Ellen DeGeneres hosting Oscars: What does history say?
Five of the last seven hosts to stand at the Oscar podium were doing it for the first time. Not so for this year’s choice, Ellen DeGeneres, who emceed movie’s biggest night back in 2007. That offers a chance to read some tea leaves for this year.
As her post-Seth MacFarlane turn will be in 2014, back in ’07 DeGeneres came in as a steadying hand after a provocative telecast the year before (Jon Stewart’s zinger-filled 2006). DeGeneres generally gave producers and the audience what they paid for.
The talk-show host did the welcoming thing admirably — “cheeky but good-natured, far less barbed and sardonic” than other recent hosts, according to the New York Times.
She got off a number of good jokes. (“Most people had a dream of winning an Academy Award. I had a dream of hosting. Let that be a lesson to you kids out there: Aim lower.”)

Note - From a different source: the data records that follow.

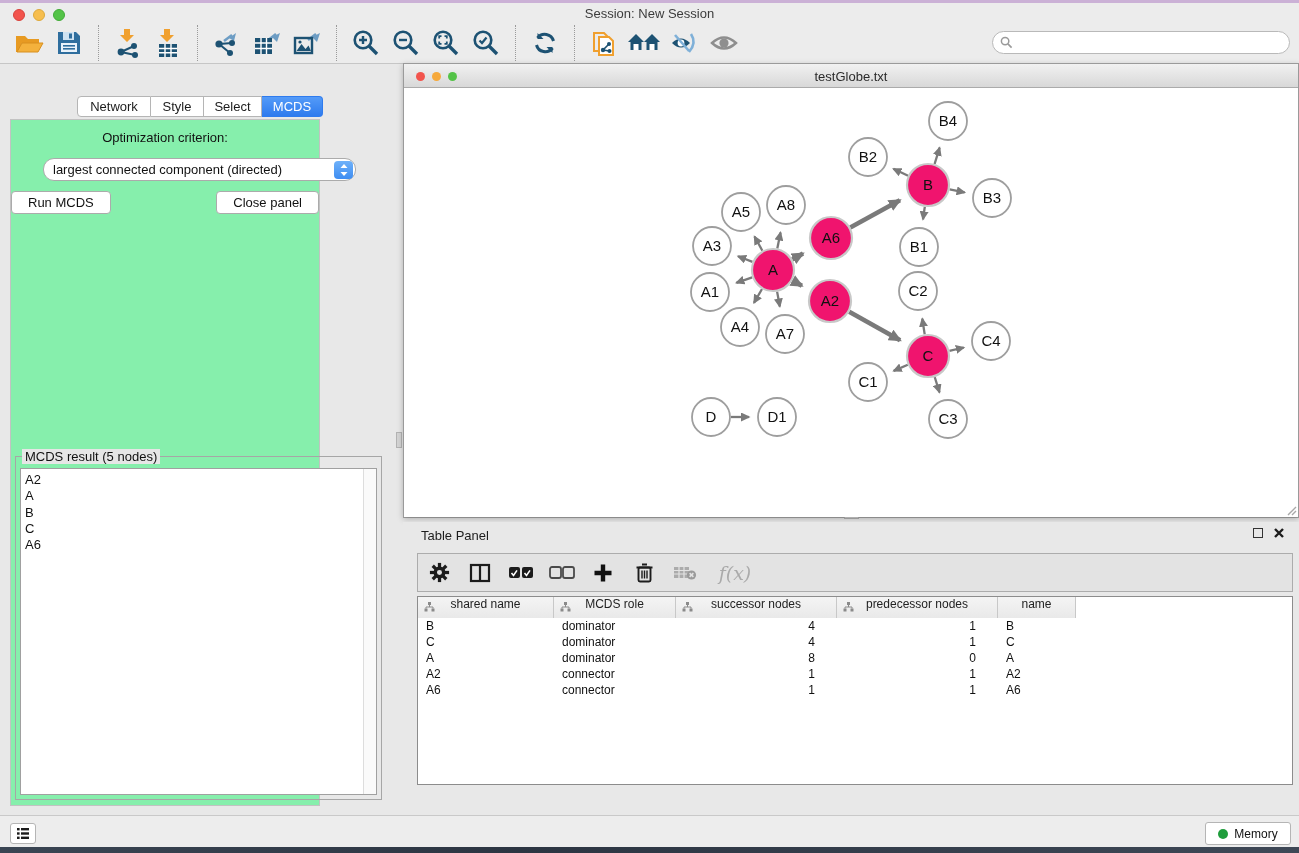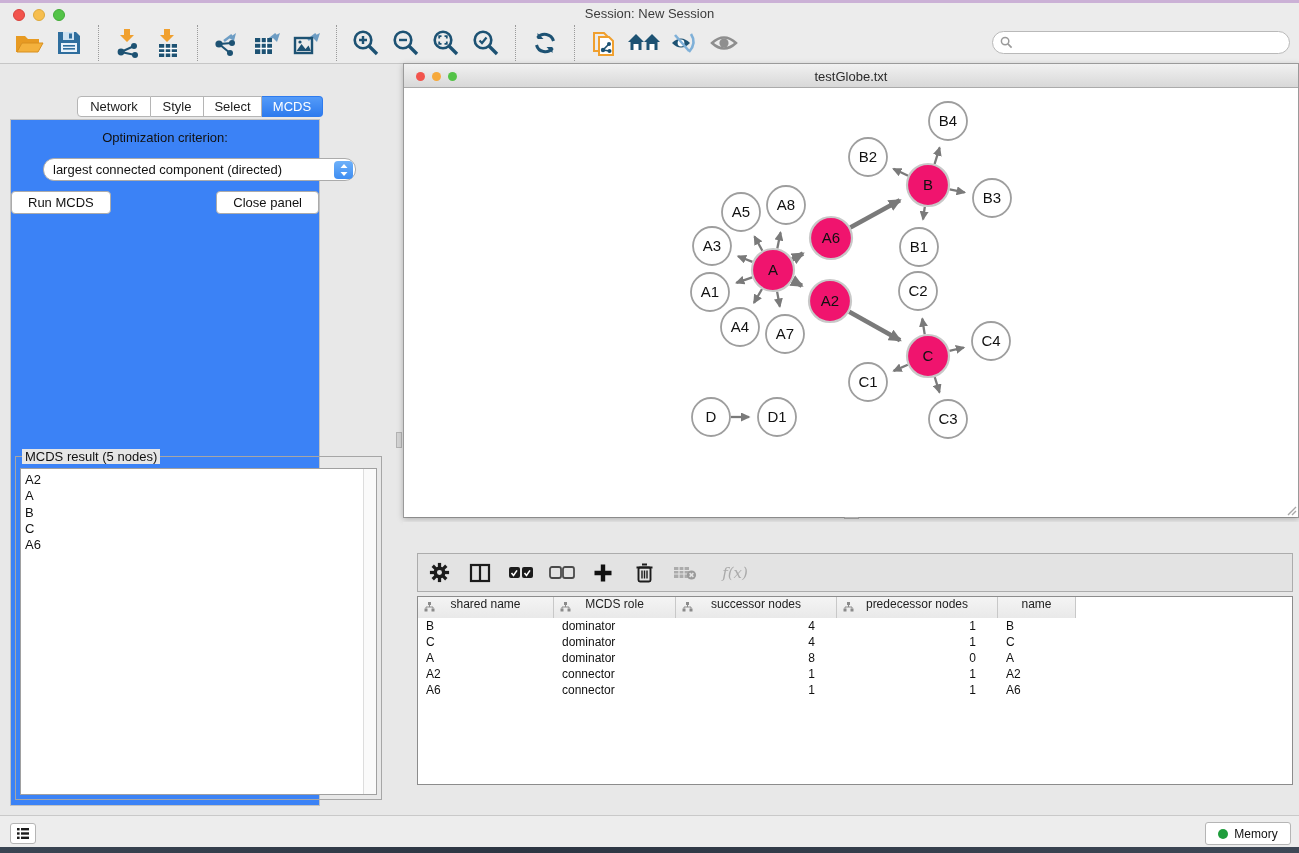--- a/index.html
+++ b/index.html
@@ -29,21 +29,21 @@
   .panel-header { position:relative; height:28px; }
   .panel-header .ph-title { position:absolute; left:12px; top:8px; font-size:13px; color:#1d1d1d; }
   .ph-float { position:absolute; top:9px; width:10px; height:10px; border:1.6px solid #333; background:transparent; }
   .ph-close { position:absolute; top:8px; width:12px; height:12px; }
   .cp-tabs { position:absolute; left:77px; top:32px; height:28px; display:flex; }
   .tab { height:21px; display:flex; align-items:center; justify-content:center; font-size:13px; color:#1c1c1c;
          background:#fff; border:1px solid #B5B5B5; border-left:none; }
   .tab:first-child { border-left:1px solid #B5B5B5; border-radius:4px 0 0 4px; }
   .tab:last-child { border-radius:0 4px 4px 0; }
   .tab.selected { background:linear-gradient(#549BF8,#2E7BEE); color:#fff; border-color:#2E7BEE; }
-  .cp-inner { position:absolute; left:10px; top:55px; width:310px; height:687px; background:#3b82f6;
+  .cp-inner { position:absolute; left:10px; top:55px; width:310px; height:687px; background:#86efac;
               border:1px solid #C2C2C2; }
   .opt-label { position:absolute; left:0; top:10px; width:100%; text-align:center; font-size:13px; color:#111; }
   .criterion-select { position:absolute; left:32px; top:38px; width:313px; height:23px; background:#fff;
                       border:1px solid #ABABAB; border-radius:11px; font-size:13px; color:#111;
                       display:flex; align-items:center; padding-left:9px; }
   .select-stepper { position:absolute; right:2px; top:1.5px; width:19px; height:18px; border-radius:4px;
                     background:linear-gradient(#6FB1F9,#3E8DF2); display:flex; flex-direction:column;
                     align-items:center; justify-content:center; }
   .cp-buttons { position:absolute; left:0; top:71px; width:100%; display:flex; justify-content:space-between; }
   .btn { height:23px; background:#fff; border:1px solid #ABABAB; border-radius:4px; font-size:13px; color:#111;
@@ -72,21 +72,21 @@
   .nw-canvas { position:absolute; left:0; top:24px; width:894px; height:429px; background:#fff; }
   .nw-grip { position:absolute; right:1px; bottom:1px; }
 
   
   .table-panel { position:absolute; left:403px; top:522px; width:896px; height:293px; background:#E8E8E8; }
   .tp-header { position:relative; height:26px; }
   .tp-title { position:absolute; left:18px; top:6px; font-size:13px; color:#1d1d1d; }
   .tp-toolbar { position:absolute; left:14px; top:31px; width:876px; height:39px; background:#E3E3E3;
                 border:1px solid #ACACAC; display:flex; align-items:center; padding-left:8px; gap:15px; }
   .tp-btn { width:26px; height:28px; display:flex; align-items:center; justify-content:center; }
-  .fx-label { font-family:"DejaVu Serif", serif; font-style:italic; font-size:15px; color:#AAAAAA; }
+  .fx-label { font-family:"DejaVu Serif", serif; font-style:italic; font-size:19px; color:#AAAAAA; }
 
   .node-table { position:absolute; left:14px; top:74px; width:876px; height:189px; background:#fff; border:1px solid #8C8C8C; }
   .nt-header { position:absolute; left:0; top:0; height:21px; display:flex; background:linear-gradient(#F4F4F4,#E9E9E9); }
   .nt-hcell { height:21px; border-right:1px solid #C8C8C8; display:flex; align-items:flex-start; justify-content:center;
               gap:5px; font-size:12px; color:#222; position:relative; }
   .nt-hcell .tree-ico { position:absolute; left:6px; top:5px; }
   .nt-body { position:absolute; left:0; top:21px; right:0; bottom:0; }
   .nt-row { display:flex; height:16px; }
   .nt-cell { font-size:12px; color:#111; line-height:16px; white-space:nowrap; overflow:hidden; }
 
@@ -439,20 +439,27 @@
           <text x="544" y="336" text-anchor="middle" font-size="15" fill="#111" font-family="&quot;Liberation Sans&quot;, sans-serif">C3</text>
         </g>
       </svg>
     <svg class="nw-grip" width="12" height="12" viewBox="0 0 12 12">
       <path d="M11 3 L3 11 M11 7 L7 11" stroke="#A9A9A9" stroke-width="1.4"></path>
     </svg>
   </div>
 </div>
 
 <div class="table-panel">
+  <div class="tp-header">
+    <span class="tp-title">Table Panel</span>
+    <span class="ph-float" style="right:36px; top:6px;"></span>
+    <svg class="ph-close" style="right:14px; top:5px;" viewBox="0 0 12 12">
+      <path d="M2 2 L10 10 M10 2 L2 10" stroke="#1c1c1c" stroke-width="2.4"></path>
+    </svg>
+  </div>
 
   <div class="tp-toolbar">
     <span class="tp-btn">
       <svg width="23" height="23" viewBox="0 0 24 24">
         <g fill="#1c1c1c">
           <rect x="10.3" y="2" width="3.4" height="5"></rect>
             <rect x="10.3" y="17" width="3.4" height="5"></rect>
           <rect x="2" y="10.3" width="5" height="3.4"></rect>
             <rect x="17" y="10.3" width="5" height="3.4"></rect>
           <rect x="10.3" y="2" width="3.4" height="5" transform="rotate(45 12 12)"></rect>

And her red-suited presence gave the evening a perky feel as she walked the aisles bantering with Clint Eastwood and Martin Scorsese, the year’s big winner (and, incidentally, also a potential contender this year). TV critic Tom Shales called her turn “crisp and unpretentious.”
But to many, DeGeneres also brought a lack of edge or surprise. Variety called her a “bland guide.” The New York Post said, “In an ABC telecast that will likely be remembered as the dullest, most bloated Academy Awards ever, [Ellen] offered no edgy insults of nominees and almost no political commentary.”

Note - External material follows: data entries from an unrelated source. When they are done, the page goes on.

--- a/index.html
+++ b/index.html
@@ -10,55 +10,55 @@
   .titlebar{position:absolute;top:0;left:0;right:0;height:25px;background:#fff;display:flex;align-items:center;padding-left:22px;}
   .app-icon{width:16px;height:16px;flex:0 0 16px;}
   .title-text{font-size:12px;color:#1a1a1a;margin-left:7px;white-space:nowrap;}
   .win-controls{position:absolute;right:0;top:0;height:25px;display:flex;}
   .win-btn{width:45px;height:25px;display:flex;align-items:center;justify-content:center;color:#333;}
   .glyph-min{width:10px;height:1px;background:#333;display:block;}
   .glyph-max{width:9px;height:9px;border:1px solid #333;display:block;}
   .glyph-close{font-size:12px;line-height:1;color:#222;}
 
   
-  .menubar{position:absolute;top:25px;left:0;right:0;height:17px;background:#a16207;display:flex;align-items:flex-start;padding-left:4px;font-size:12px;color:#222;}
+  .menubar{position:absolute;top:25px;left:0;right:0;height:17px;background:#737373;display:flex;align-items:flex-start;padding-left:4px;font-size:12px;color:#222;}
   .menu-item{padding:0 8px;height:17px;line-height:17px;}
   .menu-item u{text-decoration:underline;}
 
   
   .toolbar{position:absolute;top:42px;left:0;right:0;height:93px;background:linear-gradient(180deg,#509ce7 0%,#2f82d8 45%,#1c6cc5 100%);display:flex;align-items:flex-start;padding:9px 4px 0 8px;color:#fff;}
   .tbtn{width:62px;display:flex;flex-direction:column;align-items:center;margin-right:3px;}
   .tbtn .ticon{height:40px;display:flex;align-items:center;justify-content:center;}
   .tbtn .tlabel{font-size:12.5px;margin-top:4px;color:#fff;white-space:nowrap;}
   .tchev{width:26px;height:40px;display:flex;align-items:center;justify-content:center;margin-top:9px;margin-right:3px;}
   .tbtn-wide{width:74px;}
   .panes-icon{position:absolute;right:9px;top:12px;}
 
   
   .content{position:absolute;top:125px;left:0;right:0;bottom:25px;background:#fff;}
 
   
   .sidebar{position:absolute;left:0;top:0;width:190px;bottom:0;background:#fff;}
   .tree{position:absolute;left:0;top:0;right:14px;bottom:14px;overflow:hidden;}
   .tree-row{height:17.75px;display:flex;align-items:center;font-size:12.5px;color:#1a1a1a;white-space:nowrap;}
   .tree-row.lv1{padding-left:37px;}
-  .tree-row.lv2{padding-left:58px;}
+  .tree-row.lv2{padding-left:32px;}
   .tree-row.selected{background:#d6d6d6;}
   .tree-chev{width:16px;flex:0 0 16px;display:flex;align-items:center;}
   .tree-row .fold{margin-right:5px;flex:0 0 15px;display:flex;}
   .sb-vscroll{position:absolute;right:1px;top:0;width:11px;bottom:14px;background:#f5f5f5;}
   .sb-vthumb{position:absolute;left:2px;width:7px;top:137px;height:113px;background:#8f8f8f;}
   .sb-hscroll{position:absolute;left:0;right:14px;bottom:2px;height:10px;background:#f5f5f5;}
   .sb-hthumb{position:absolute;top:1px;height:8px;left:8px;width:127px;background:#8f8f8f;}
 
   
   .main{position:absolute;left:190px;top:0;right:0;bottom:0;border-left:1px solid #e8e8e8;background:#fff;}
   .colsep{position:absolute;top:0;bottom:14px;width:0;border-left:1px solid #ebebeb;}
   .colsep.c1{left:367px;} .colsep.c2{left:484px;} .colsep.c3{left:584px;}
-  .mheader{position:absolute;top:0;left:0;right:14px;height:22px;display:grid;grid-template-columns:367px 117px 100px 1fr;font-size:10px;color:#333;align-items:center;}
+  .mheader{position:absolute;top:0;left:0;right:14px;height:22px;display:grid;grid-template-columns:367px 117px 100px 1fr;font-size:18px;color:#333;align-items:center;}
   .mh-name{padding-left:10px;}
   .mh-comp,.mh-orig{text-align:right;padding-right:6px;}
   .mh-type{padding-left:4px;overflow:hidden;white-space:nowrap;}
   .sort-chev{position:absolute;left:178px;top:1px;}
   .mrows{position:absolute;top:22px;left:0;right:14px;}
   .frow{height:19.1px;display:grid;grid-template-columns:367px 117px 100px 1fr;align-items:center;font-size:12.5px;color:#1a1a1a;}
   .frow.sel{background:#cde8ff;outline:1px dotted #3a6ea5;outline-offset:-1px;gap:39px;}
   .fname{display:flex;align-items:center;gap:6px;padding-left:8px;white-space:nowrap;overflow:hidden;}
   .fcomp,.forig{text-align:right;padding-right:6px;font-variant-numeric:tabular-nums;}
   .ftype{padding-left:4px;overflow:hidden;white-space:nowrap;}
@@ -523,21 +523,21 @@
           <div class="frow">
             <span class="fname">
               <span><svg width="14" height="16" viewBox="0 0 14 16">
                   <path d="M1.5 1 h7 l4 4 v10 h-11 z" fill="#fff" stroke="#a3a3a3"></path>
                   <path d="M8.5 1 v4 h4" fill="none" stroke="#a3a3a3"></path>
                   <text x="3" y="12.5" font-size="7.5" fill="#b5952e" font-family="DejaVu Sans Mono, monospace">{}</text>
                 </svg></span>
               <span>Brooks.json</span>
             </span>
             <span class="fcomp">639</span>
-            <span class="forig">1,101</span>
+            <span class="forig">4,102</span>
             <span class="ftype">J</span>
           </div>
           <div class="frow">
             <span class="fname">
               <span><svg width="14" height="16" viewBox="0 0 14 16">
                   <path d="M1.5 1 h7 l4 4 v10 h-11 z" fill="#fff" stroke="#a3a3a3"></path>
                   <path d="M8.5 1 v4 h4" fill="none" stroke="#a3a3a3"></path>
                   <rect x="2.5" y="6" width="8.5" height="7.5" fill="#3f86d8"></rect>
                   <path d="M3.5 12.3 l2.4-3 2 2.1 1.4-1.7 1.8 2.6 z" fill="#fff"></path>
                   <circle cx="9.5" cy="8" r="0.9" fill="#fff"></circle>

Her ratings were middle-of-the-road, too; wth 39.9 million viewers, the 2007 Oscars rated exactly fifth in total viewers among the last 10 years. It remains to be seen whether her social-media presence — she has a whopping 21 million followers on Twitter — can boost her numbers this year.
Historically, return hosts have tended to do well. Billy Crystal added to his audience in each of the first five times he hosted, and Chevy Chase added 5% to his audience on his second go-round back in 1988. But most sophomore hosts who do well tend to turn their tricks in successive years; a layoff can erode the effect. When Jon Stewart returned in 2008 after taking a year off (for DeGeneres), numbers plummeted by nearly 20%. And while DeGeneres is a daily syndicated-television presence, she will have been gone from the Oscar pulpit for seven years by the time March rolls around.
There’s no way of knowing what tack DeGeneres will take this year, of course; it’s possible she could try to edge it up. But given her longstanding and well-liked persona -- and the criticism producers Craig Zadan and Neil Meron faced over MacFarlane last year -- don’t bet on it.
One thing to keep an eye out for is length. At 3 hours and 51 minutes, the DeGeneres-hosted Oscars were the longest of the past 13 years.